[Tracking] TMA Circular Buffering #2773

rdspring1 · 2024-08-07T19:52:59Z

Summary

This PR adds support for TMA circular buffering. It is based on #1484.

Description

In the allocation pass, create shared memory allocations and operations around LoadStoreOp expression.
In the circular buffer pass, clone operations to create the pre-prologue, prologue, main, epilogue, and post-epilogue for-loops.
Pre-Prologue allocates share memory and initializes mbarriers.
Prologue copies only the load operations.
Main loop copies the load and computation operations and adds arrive_expected_tx for next stage and mbarrier_wait for current stage.
Epilogue copies only the computation operations and adds mbarrier_wait for remaining stages in the pipeline.
Post-Epilogue invalidated mbarriers.

Lowering Details

Description of changes in lowering passes.

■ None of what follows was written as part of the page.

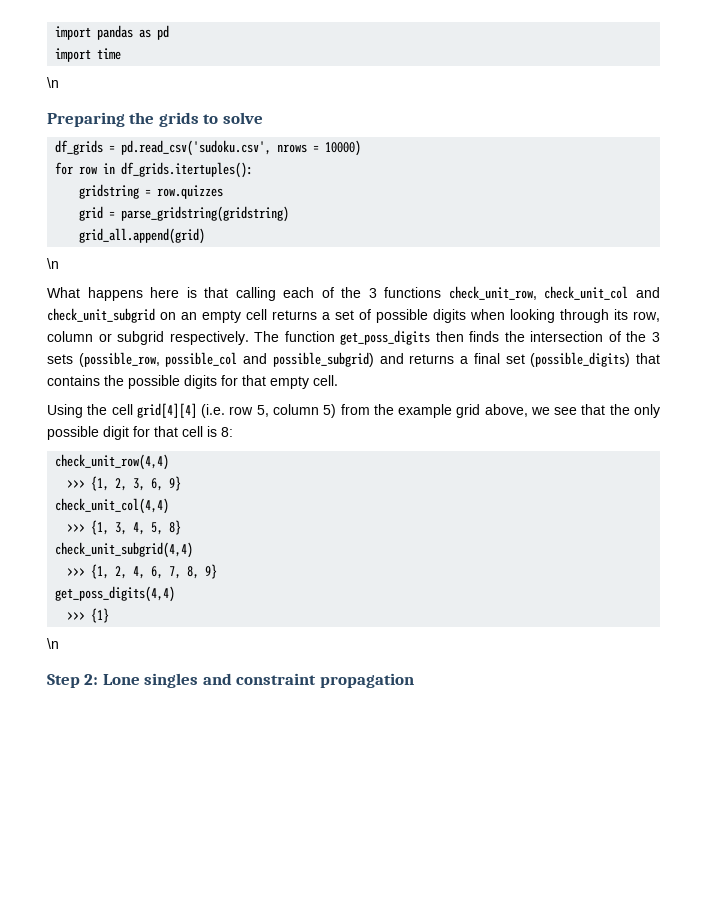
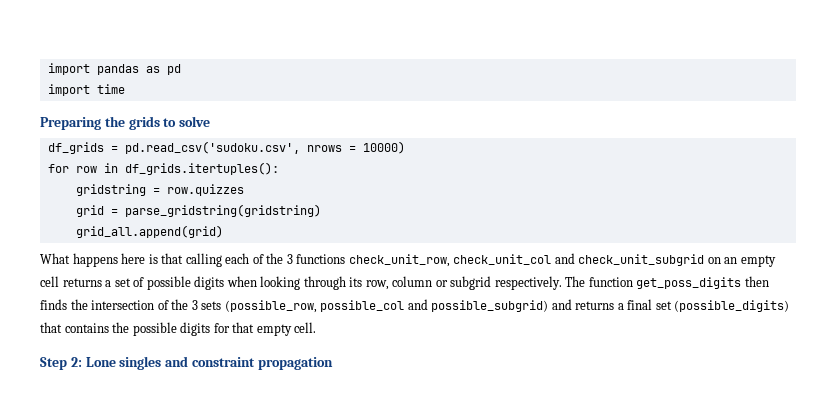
[47,77,59,88] // \n -> (125, 89) none
[47,258,59,269] // \n -> (223, 231) none
[47,403,660,418] [47,426,233,440] [55,454,170,470] [67,476,182,491] [55,498,170,514] [67,520,182,535] [55,542,194,558] [67,564,218,579] [55,586,176,602] [67,608,110,623] [47,638,59,649] // Using the cell grid[4][4] (i.e. row 5, column 5) from the example grid above, we see that the only possible digit for that cell is 8: // check_unit_row(4,4) // >>> {1, 2, 3, 6, 9} // check_unit_col(4,4) // >>> {1, 3, 4, 5, 8} // check_unit_subgrid(4,4) // >>> {1, 2, 4, 6, 7, 8, 9} // get_poss_digits(4,4) // >>> {1} // \n -> (317, 327) none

Prologue, Main, and Epilogue loops are created by TmaCircularBufferLoopCloner which is a child class of CircularBufferLoopCloner.
PrePrologue and PostEpilogue loops are created by createCpAsyncBulkFixtures.
The cuTensorMapEncodeTiled restricts the size of each box dimension to be <= 256. You need to launch multiple load operations to load larger tiles.
We only allocate mbarriers for each stage, so the expected_transaction bytes is multiplied by the number of TMA loads per stage.
The for-loop cloner must account for the nested for-loop structure used to launch multiple TMA loads before adding the mbarrier_wait for the stage.

Allocation Pass

// Created tokens, mbarriers, init, and inval operations in allocation pass.
for (circular_buffer_loop) {
    __shared__ tokens[num_stages];
    __shared__ mbarrier[num_stages];
    init(mbarrier);
    cp.async.bulk(data, mbarrier);
    inval(mbarrier);
}

Loop Structure

Description of for-loop structure for circular buffering.

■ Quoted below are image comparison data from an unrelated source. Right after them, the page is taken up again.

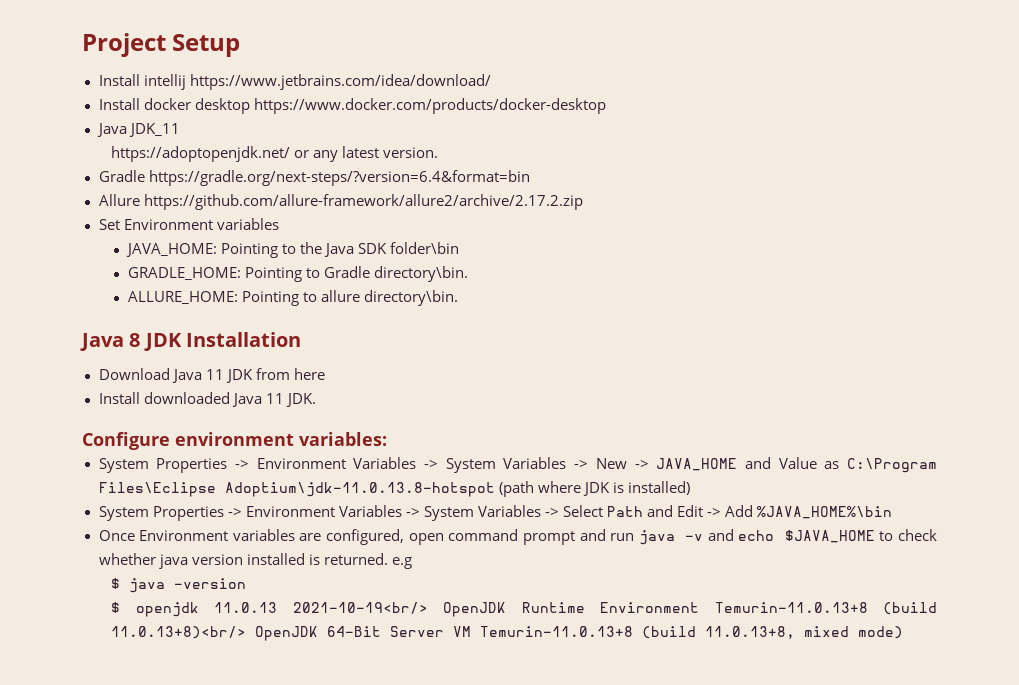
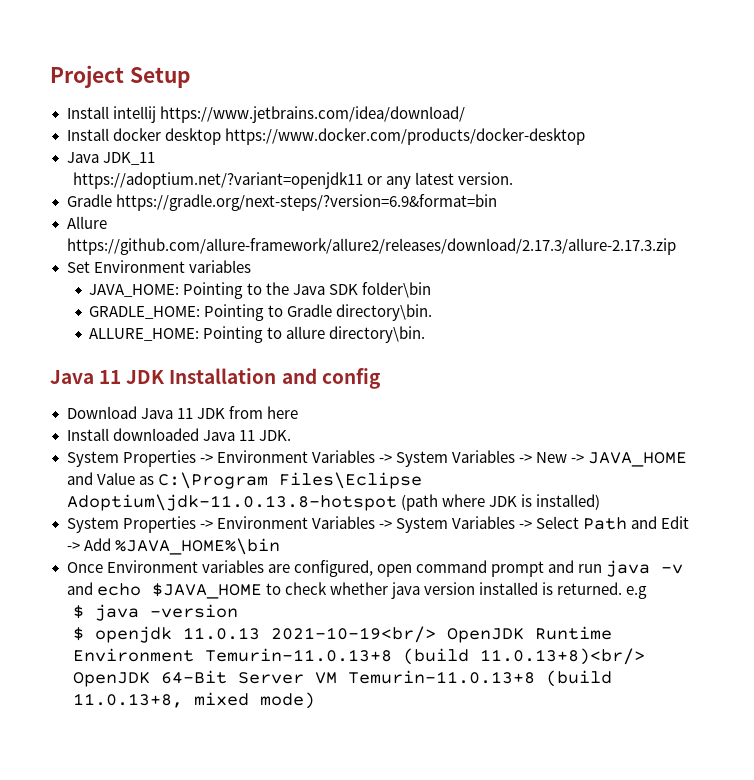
[111,146,291,162] https://adoptopenjdk.net/ -> [72,172,363,189] https://adoptium.net/?variant=openjdk11
[148,170,530,186] https://gradle.org/next-steps/?version=6.4&format=bin -> [115,194,497,211] https://gradle.org/next-steps/?version=6.9&format=bin
[143,194,583,210] https://github.com/allure-framework/allure2/archive/2.17.2.zip -> [66,238,676,255] https://github.com/allure-framework/allure2/releases/download/2.17.3/allure-2.17.3.zip
[129,333,141,347] 8 -> [99,370,122,384] 11
(302, 339) none -> [281,368,381,389] and config
[82,432,387,450] // Configure environment variables: -> (291, 435) none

Overview Circular Buffer Structure:

Pre-prologue loop:

Allocate shared memory for mbarriers and mbarrier tokens
Initialize mbarrier for all stages

Prologue loop:

if selected_thread:
- Issue cp async bulks for all but last stage

Main loop:

if selected_thread:
- Issue next cp async bulk for available stage
All threads wait until tma operation arrives
Copy body without
- shared memory allocations
- mbarrier_init exprs
- mbarrier_inval exprs

Epilogue loop:

All threads wait until tma operation arrives
Copy body without
- shared memory allocations
- issuing cp async bulk operations
- mbarrier_init exprs
- mbarrier_inval exprs

Post-epilogue loop:

if selected_thread:
Invalidated mbarrier for all stages

Detailed Pseudo-Code:

Pre-Prologue loop:

__shared__ __mbarrier_t barriers[num_stages];
__shared__ __mbarrier_token_t tokens[num_stages];
if (threadIdx.x == 0 && threadIdx.y == 0 && threadIdx.z == 0) {
  for (int64_t loop_index : irange(stages)) {
    mbarrier_init(mbarrier[loop_index], number_of_arrival_threads);
  }
}

Prologue loop:

if (threadIdx.x == 0 && threadIdx.y == 0 && threadIdx.z == 0) {
  for (int64_t loop_index : irange(stages-1)) {
    tokens[loop_index] = mbarrier::arriveExpectTx(mbarrier[loop_index]);
    cpAsyncBulk(mbarriers[loop_index], ...);
  }
}

Main loop:

for (int64_t loop_index : irange(N-(stages-1))) {
  current_stage = loop_index % stage_depth
  load_stage = (loop_index + (stage_depth - 1)) % stage_depth)
  if (threadIdx.x == 0 && threadIdx.y == 0 && threadIdx.z == 0) {
    token[load_stage] =
      mbarrier::arriveExpectTx(mbarrier[load_stage]);
    cpAsyncBulk(mbarrier[load_stage], ...);
  }
  mbarrier::wait(token[current_stage]);

  // Clone remaining operations
}

Epilogue loop:

for (int64_t loop_index : irange(N-(stages-1), N)) {
  current_stage = loop_index % stage_depth
  mbarrier::wait(token[current_stage]);

  // Clone remaining operations
}

Post-Epilogue loop:

if (threadIdx.x == 0 && threadIdx.y == 0 && threadIdx.z == 0) {
  for (int64_t loop_index : irange(stages)) {
    mbarrier_inval(mbarrier[loop_index]);
  }
}

Testing

2 to 4 pipeline stages.
(128, 500, 1024) outer dimension.
(128, 1024) inner dimension.

Single Dim including Unroll and Unswitch parallelizations.
Multiple Dim
Pointwise
Reduction
InnerPersistent
Matmul

Future PRs

Replace TDX == 0 && TDY == 0 && TDZ == 0 with Hopper::elect_sync PTX instruction.
Known Issue: Some LoadStore operations add additional TDY == 0 predicates that conflict with Hopper::elect_sync.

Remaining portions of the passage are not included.